Assumptions on the reach are crucial for ensuring the correctness of many geometric and topological algorithms, including triangulation, manifold reconstruction and learning, homotopy reconstruction, and methods for estimating curvature or reach.

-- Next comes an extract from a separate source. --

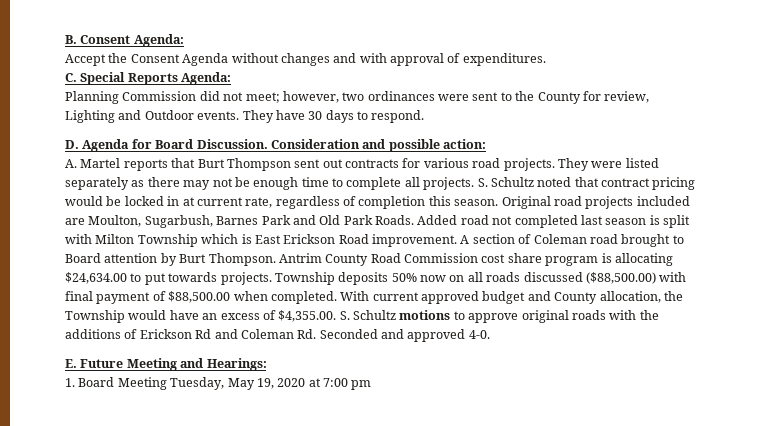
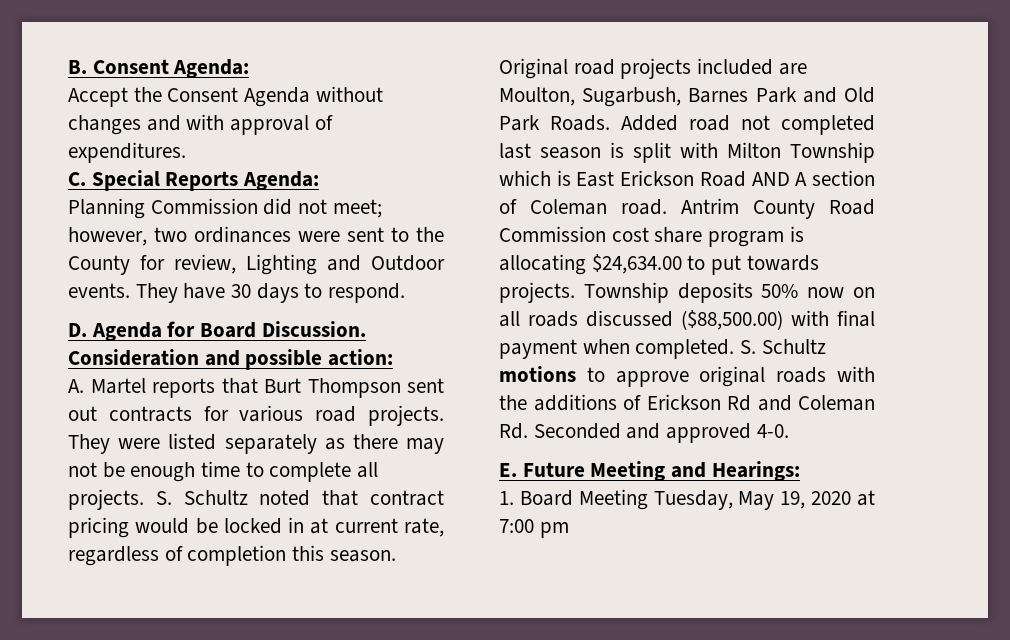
- Added road not completed last season is split with Milton Township which is East Erickson Road improvement. A section of Coleman road brought to Board attention by Burt Thompson.
+ Added road not completed last season is split with Milton Township which is East Erickson Road AND A section of Coleman road.
- Township deposits 50% now on all roads discussed ($88,500.00) with final payment of $88,500.00 when completed. With current approved budget and County allocation, the Township would have an excess of $4,355.00. S. Schultz motions to approve original roads with the additions of Erickson Rd and Coleman Rd. Seconded and approved 4-0.
+ Township deposits 50% now on all roads discussed ($88,500.00) with final payment when completed. S. Schultz motions to approve original roads with the additions of Erickson Rd and Coleman Rd. Seconded and approved 4-0.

However, these assumptions are often coupled with the requirement that the manifold be smooth, typically at least C^2 .In this paper, we prove that any manifold with positive reach can be approximated arbitrarily well by a C^$\infty$ manifold without significantly reducing the reach, by employing techniques from differential topology -partitions of unity and smoothing using convolution kernels. This result implies that nearly all theorems established for C^2 manifolds with a certain reach naturally extend to manifolds with the same reach, even if they are not C^2 , for free!

翻译：触及性假设对于确保许多几何与拓扑算法的正确性至关重要，包括三角剖分、流形重建与学习、同伦重构，以及估计曲率或触及的方法。然而，这些假设通常与流形需具备光滑性（通常至少为C^2类）的要求相结合。本文通过运用微分拓扑中的单位分解与卷积核光滑化技术，证明任何具有正触及的流形均可被C^∞流形任意逼近，且不会显著降低触及。这一结果表明，几乎所有针对具有特定触及的C^2流形建立的定理，均可自然地推广至具有相同触及的非C^2流形，且无需额外代价！